## Working data
□ □ □ □ □ □ □
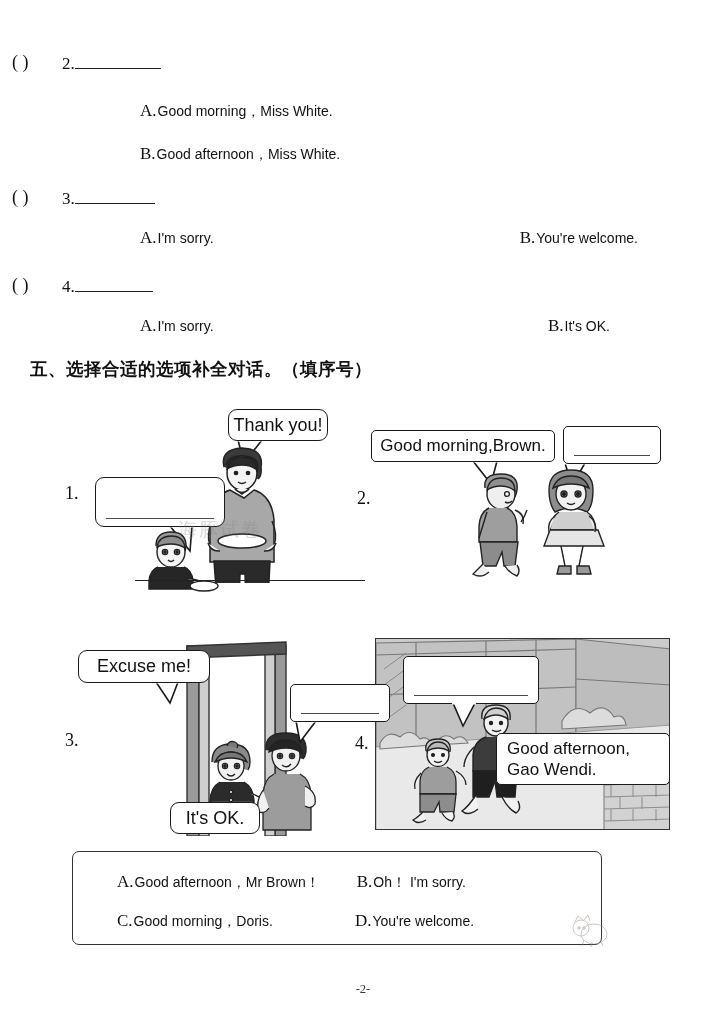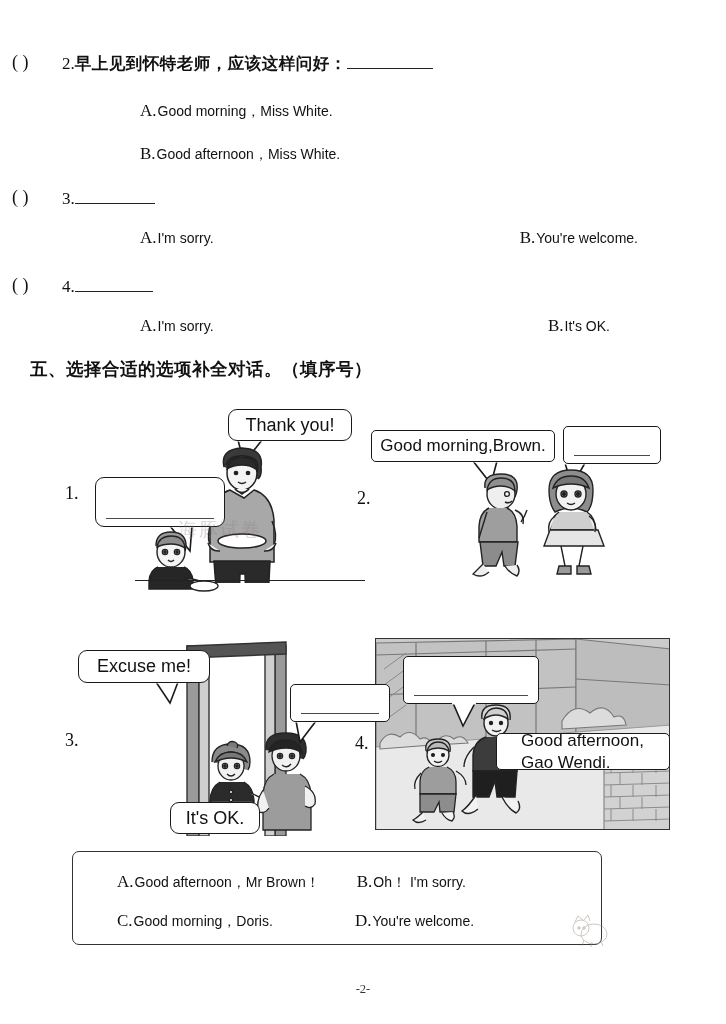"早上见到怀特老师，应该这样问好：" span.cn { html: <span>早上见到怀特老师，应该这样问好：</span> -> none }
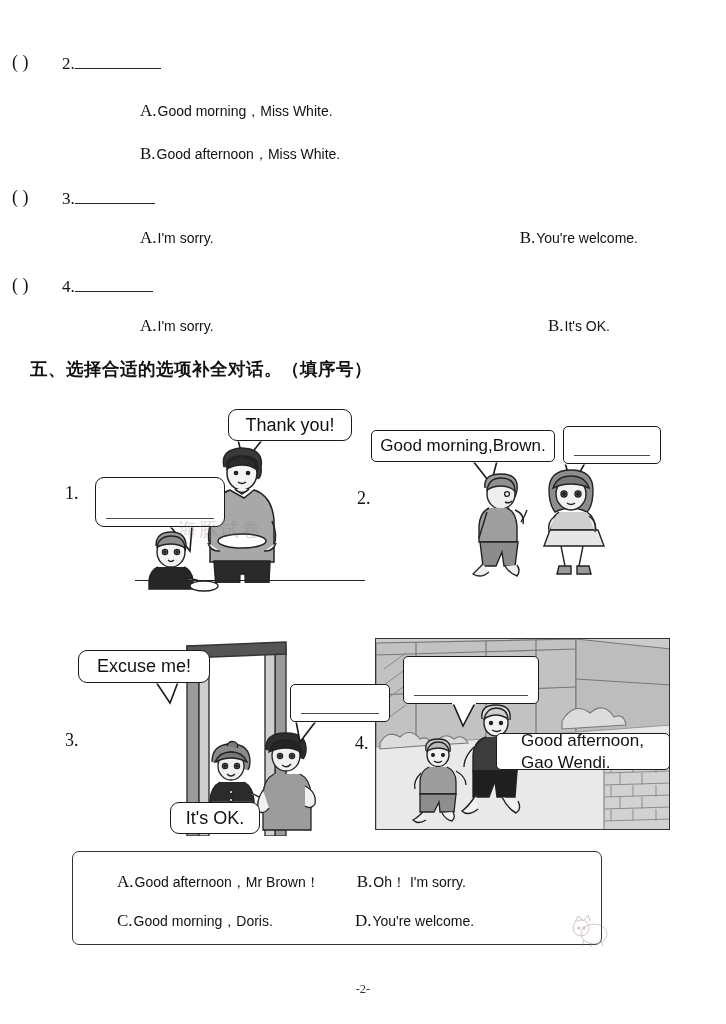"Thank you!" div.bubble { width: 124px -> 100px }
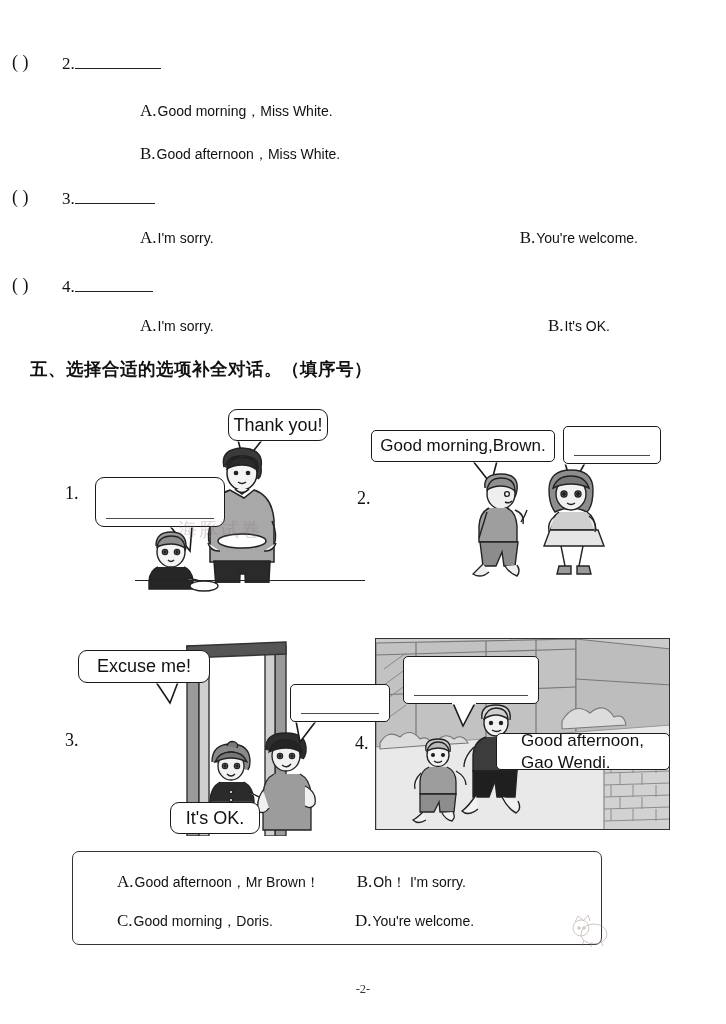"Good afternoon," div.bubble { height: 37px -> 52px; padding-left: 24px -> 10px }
□ □ □ □ □ □ □
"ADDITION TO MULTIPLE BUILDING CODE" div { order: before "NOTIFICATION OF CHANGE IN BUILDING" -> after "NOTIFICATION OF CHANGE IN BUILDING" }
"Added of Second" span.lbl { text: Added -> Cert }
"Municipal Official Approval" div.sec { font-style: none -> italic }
□ □ □ □ □ □ □
## Required work
In the listing above, find the line containing "html: <span>早上见到怀特老师，应该这样问好：</span> ->" and the line containing "height: 37px ->". Reproduce those lines and all between them exactly, with no pictures and nothing more.

## Written response
"早上见到怀特老师，应该这样问好：" span.cn { html: <span>早上见到怀特老师，应该这样问好：</span> -> none }
"Thank you!" div.bubble { width: 124px -> 100px }
"Good afternoon," div.bubble { height: 37px -> 52px; padding-left: 24px -> 10px }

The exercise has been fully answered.